- WHAT IS BEING ASKED -
Write out, please, each line from the one containing "-> <div> <span>Search" to the final line of the data, both included, exactly and without pictures.

- RECORDS TO PROCESS -
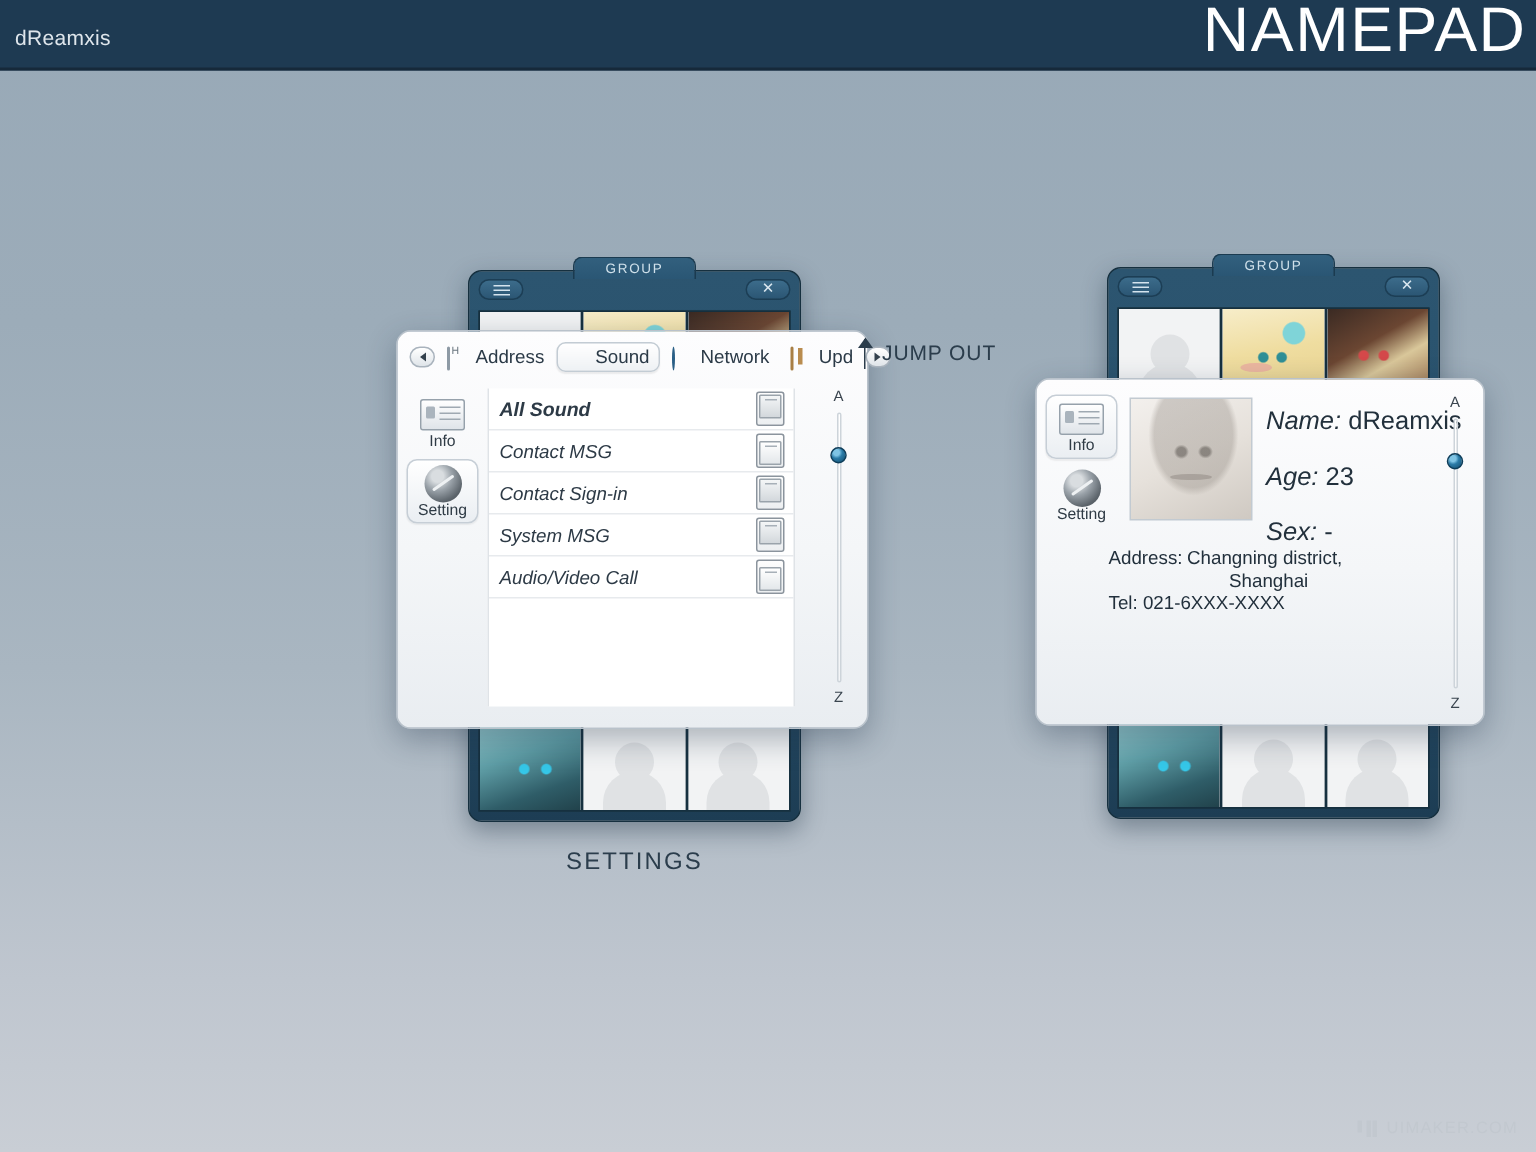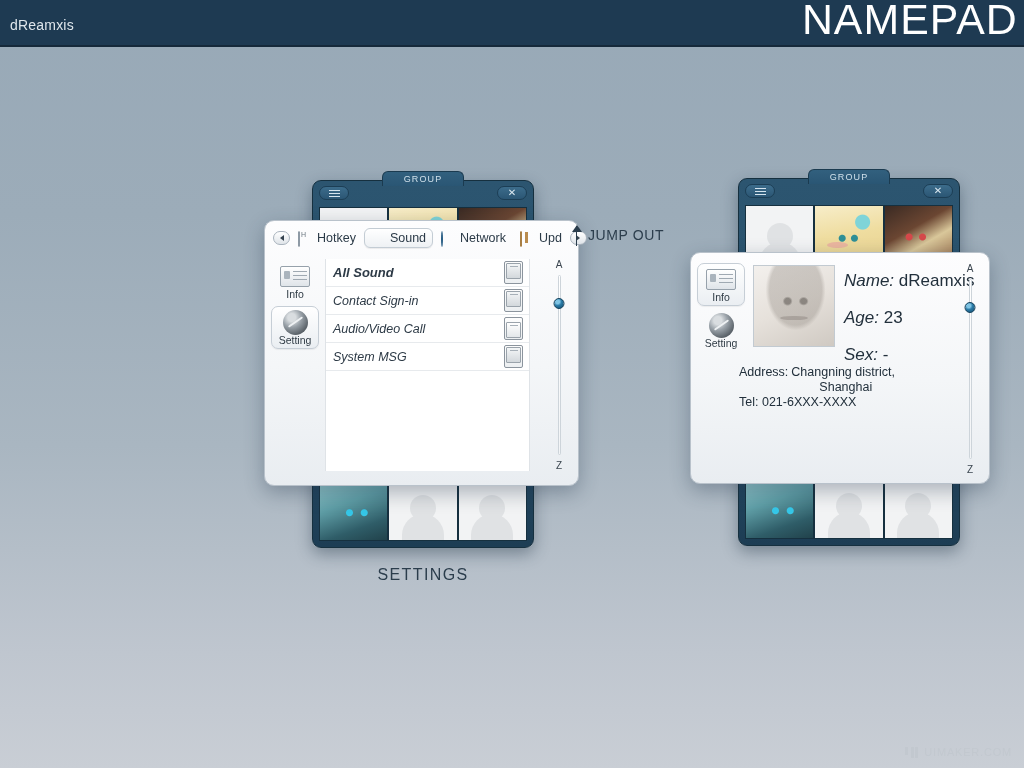"Hotkey" span { text: Hotkey -> Address }
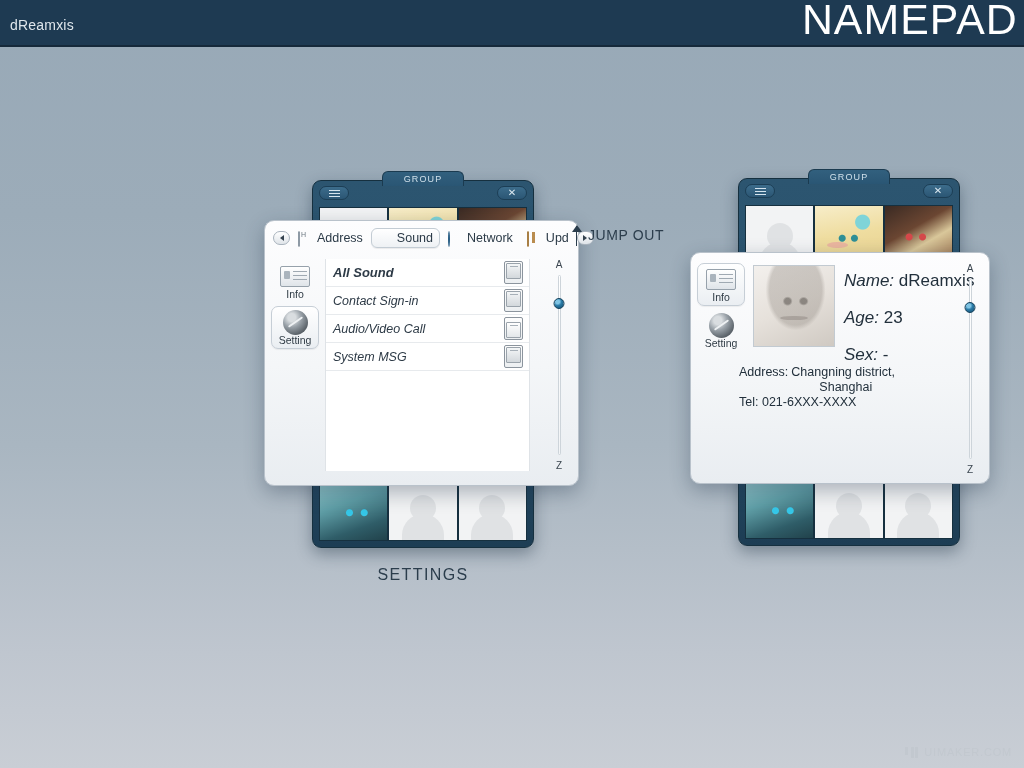"Contact MSG" div.sound-row { html: none -> <div> <span>Contact MSG</span> <span> <span></span> </span> </div> }
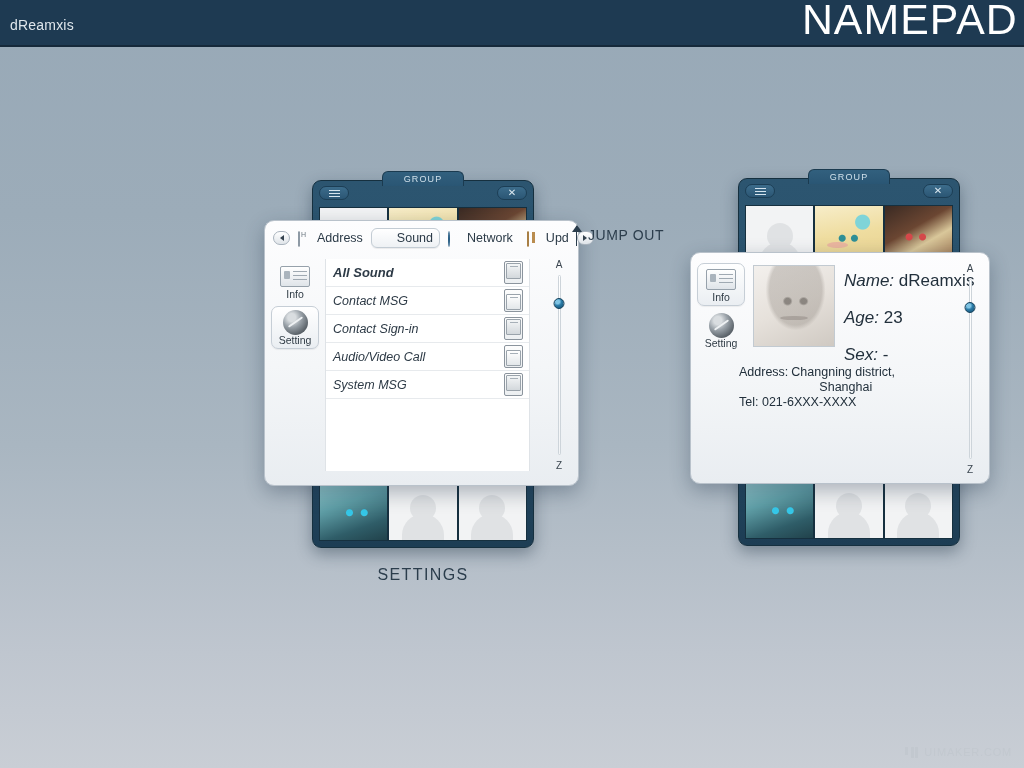"Audio/Video Call" div.sound-row { order: before "System MSG" -> after "System MSG" }
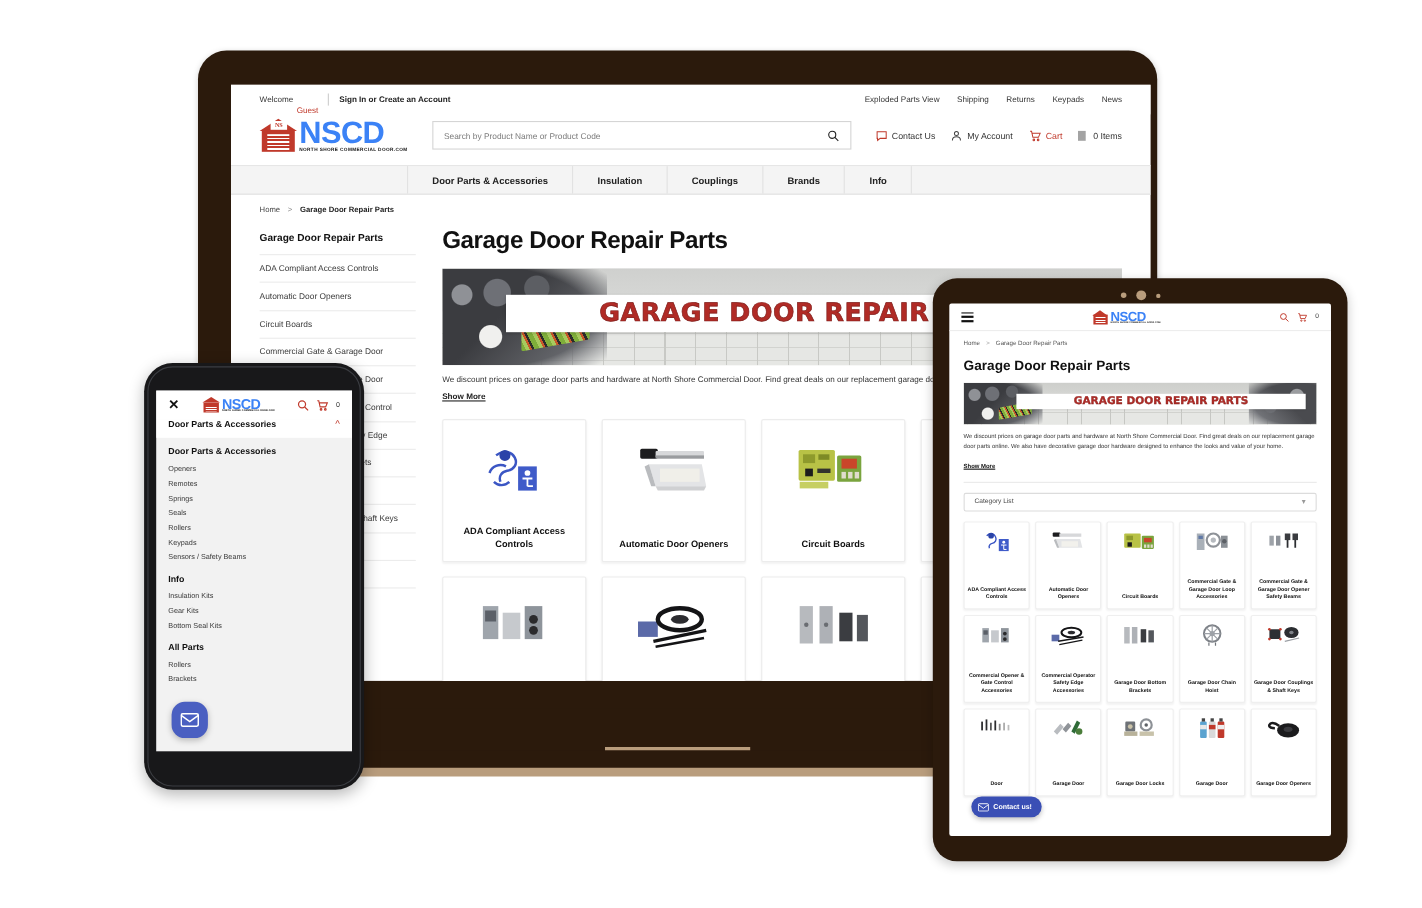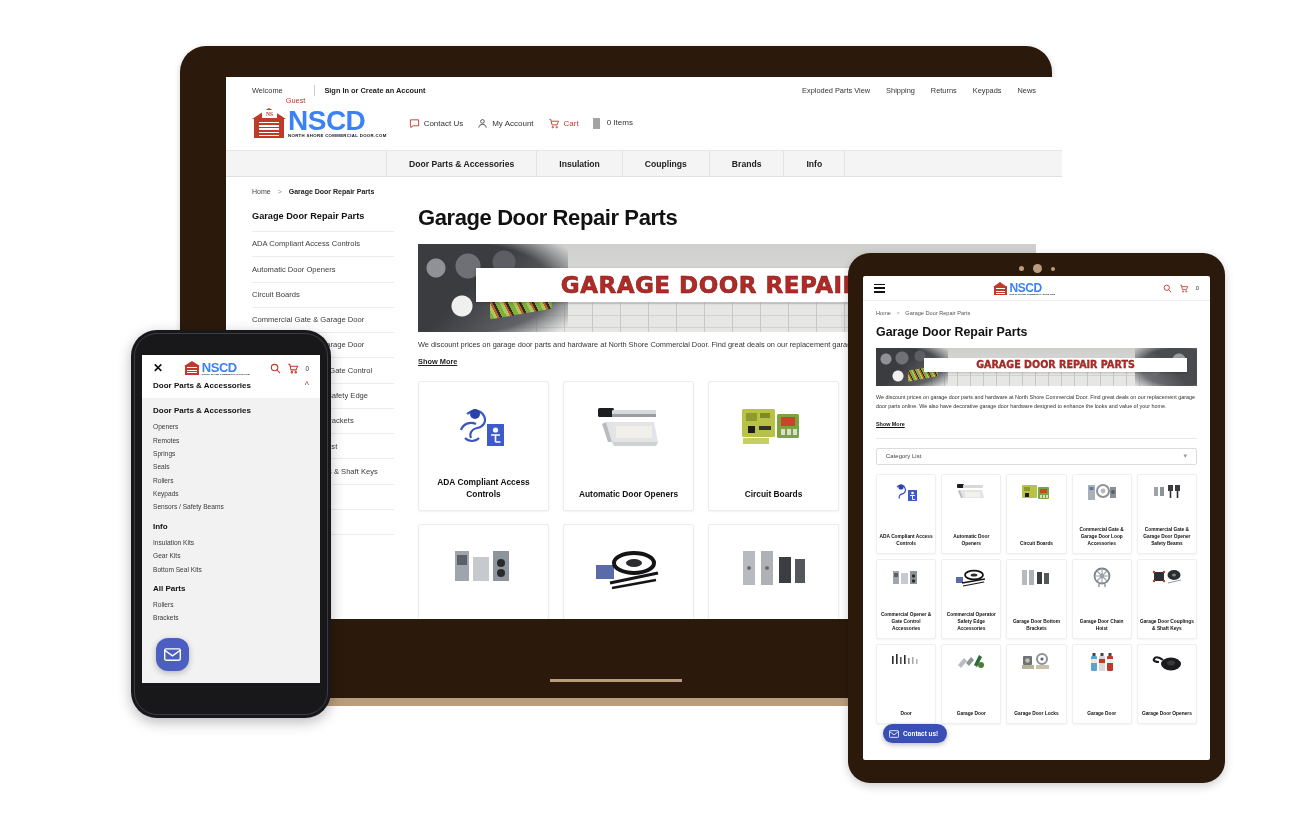"Welcome" .mon-screen { left: 46px -> 30px }
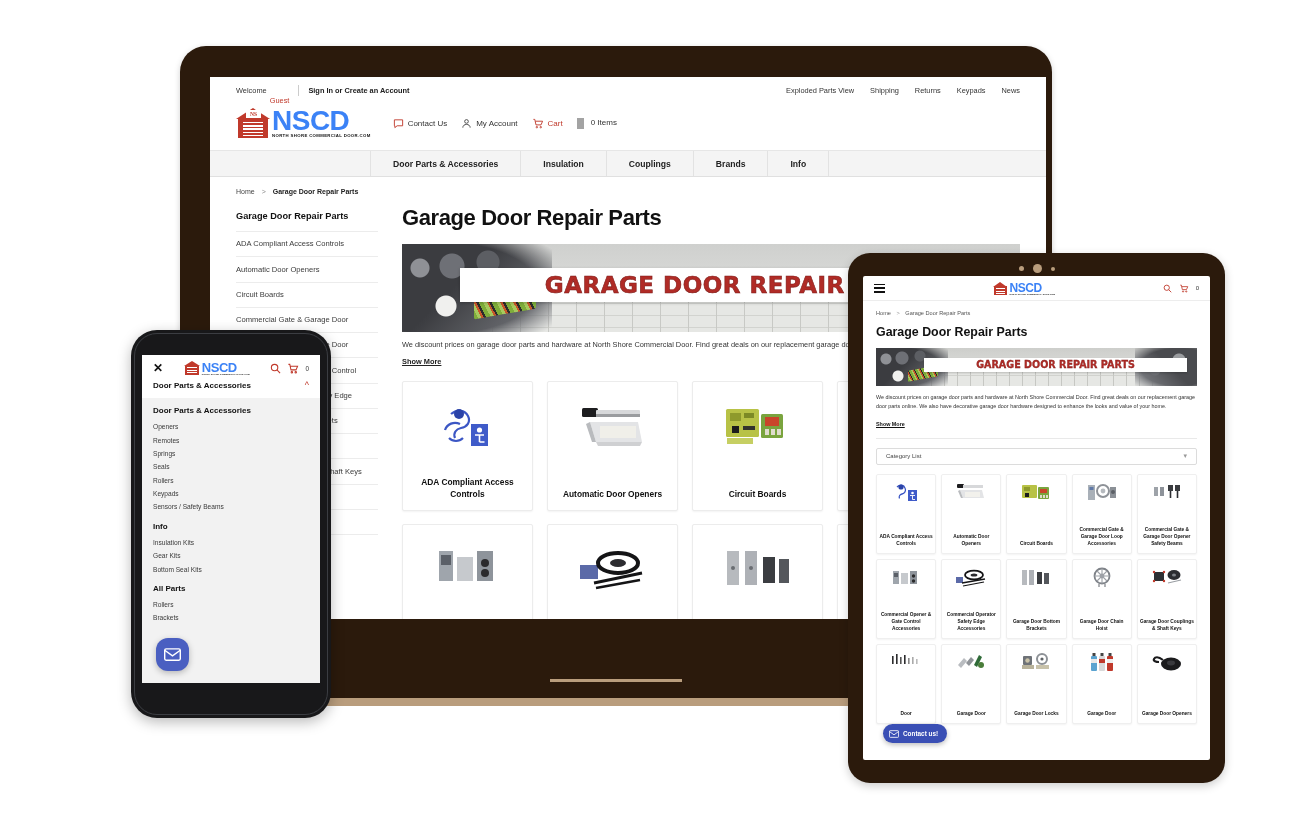"Search by Product Name or" div.d-search { html: none -> <div> <span>Search by Product Name or Product Code</span> <span> <svg> <circle></circle> <line></line> </svg> </span> </div> }
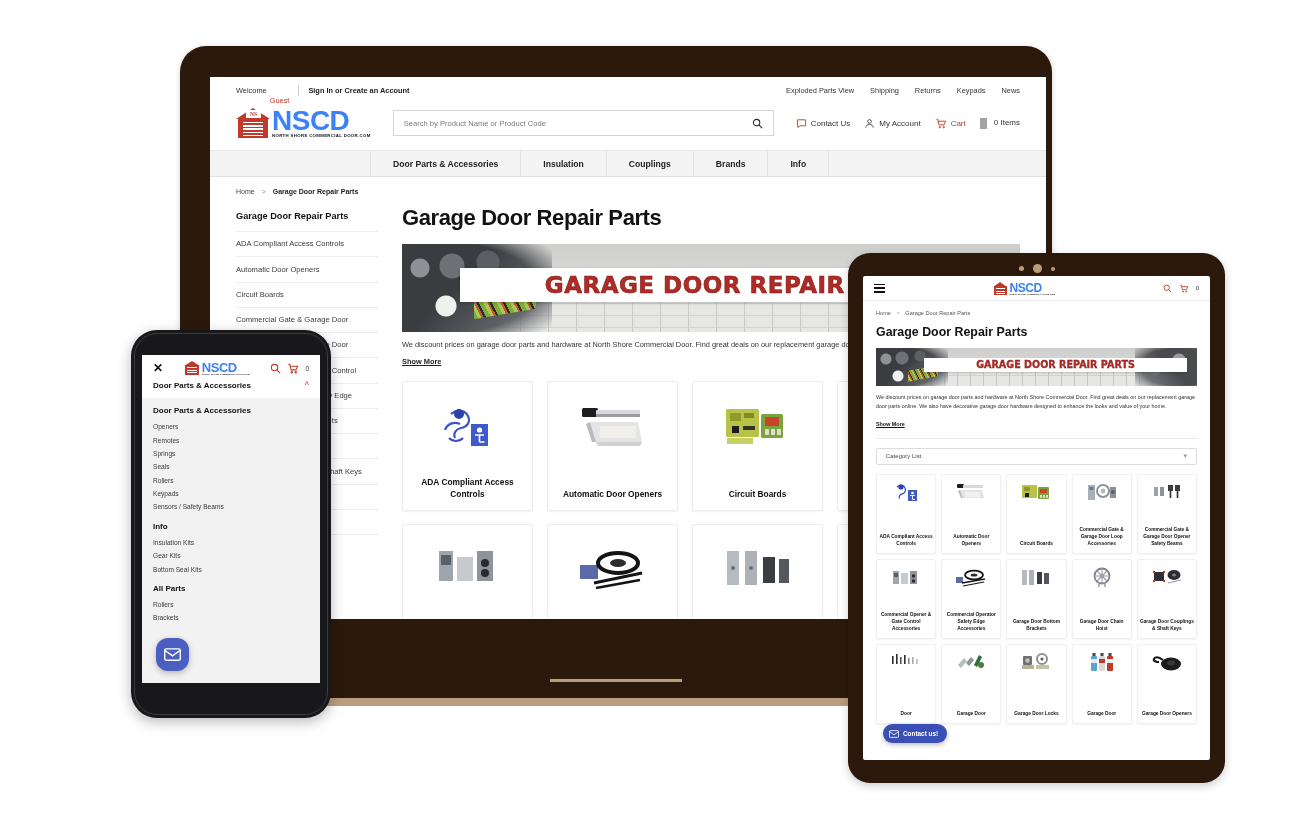"Contact Us" .d-header-right { align-items: none -> center }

- SOLUTION -
"Search by Product Name or" div.d-search { html: none -> <div> <span>Search by Product Name or Product Code</span> <span> <svg> <circle></circle> <line></line> </svg> </span> </div> }
"Contact Us" .d-header-right { align-items: none -> center }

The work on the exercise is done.